Review: Moonfire by Norman Mailer

I was all set to review the last of the Harry Potter books this week, but then I found a second hand copy of Moonfire by Norman Mailer in a second hand shop for one penny, so I had to share it – if only to brag about the fact it cost me a single penny. Look at it here, crammed full of jaw dropping photos (Moonfire is a collection of articles that Mailer wrote for Life magazine, who had exclusive access to the astronauts):

Buzz Aldrin sets up an experiment on the moon (from Moonfire by Norman Mailer) Buzz Aldrin on a spacewalk taken by Jim Lovell on Gemini XII (from Moonfire by Norman Mailer) Neil Armstrong approaches the flying bedstead ((from Moonfire by Norman Mailer) Armstrong, Collins, and Aldrin board Apollo XI (from Moonfire by Norman Mailer) Apollo XI the night before the launch (from Moonfire by Norman Mailer)

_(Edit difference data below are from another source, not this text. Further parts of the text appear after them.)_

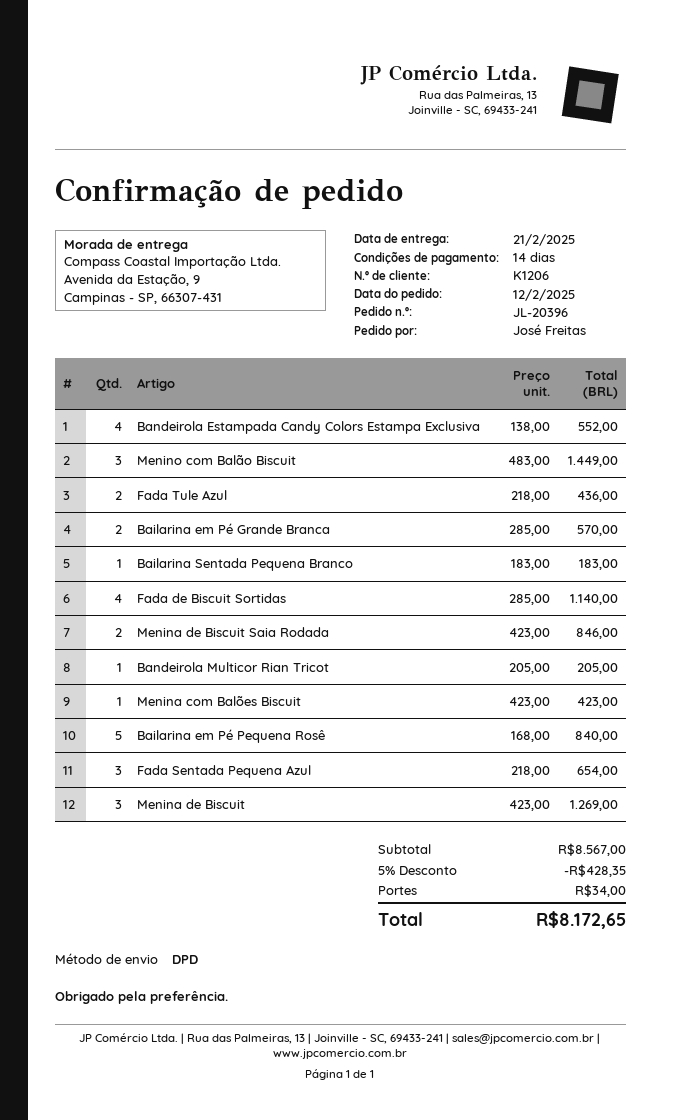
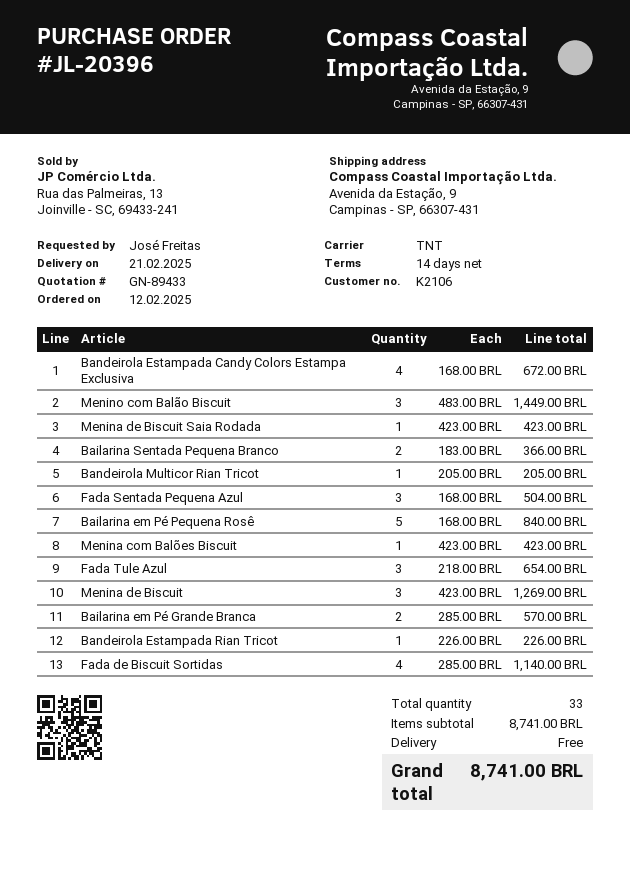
customer number: K1206 -> K2106
shipping method: DPD -> TNT
Bandeirola Estampada Candy Colors Estampa Exclusiva: 4 x 138.00 = 552.00 -> 4 x 168.00 = 672.00
Fada Tule Azul: 2 x 218.00 = 436.00 -> 3 x 218.00 = 654.00
Bailarina Sentada Pequena Branco: 1 x 183.00 = 183.00 -> 2 x 183.00 = 366.00
Menina de Biscuit Saia Rodada: 2 x 423.00 = 846.00 -> 1 x 423.00 = 423.00
Fada Sentada Pequena Azul: 3 x 218.00 = 654.00 -> 3 x 168.00 = 504.00
Bandeirola Estampada Rian Tricot: none -> 1 x 226.00 = 226.00
subtotal: 8567.00 -> 8741.00
discount: 5% = 428.35 -> none
shipping: 34.00 -> 0.00
total: 8172.65 -> 8741.00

These photos are amazing. Every page looks like it has had a thousand pounds spent on it.

And on top of it all, you’ve got Mailer’s writing too. I realize Mailer is divisive – a lot of people just don’t like his stuff, or find him arrogant, or too self involved, and I’d be hard pushed to find a counter argument to any of these arguments in Moonfire. But still, his writing is fantastic. Like his take on the actual launch of Apollo 11:

“The flames were enormous. No one could be prepared for that. Flames flew in cataract against the cusp of the flame shield, and then sluiced along the paved ground down two opposite channels in the concrete, two underground rivers of flame which poured into the air on either side a hundred feet away, then flew a hundred feet further. Two mighty torches of flame like the wings of a yellow bird of fire flew over a field, covered a field with brilliant yellow bloomings of flame, and in the midst of it, white as a ghost, white as the white of Melville’s Moby Dick, white as the shrine of the Madonna in half the churches of the world, this slim angelic mysterious ship of stages rose without sound out of its incarnation of flame and began to ascend slowly into the sky, slow as Melville’s Leviathan might swim, slowly as we might swim upward in a dream looking for the air. And still no sound.”

See? Great isn’t it? And all for just one penny.  Wonders never cease.

So what do you think? Have you read it? Did you like it? Would you recommend it?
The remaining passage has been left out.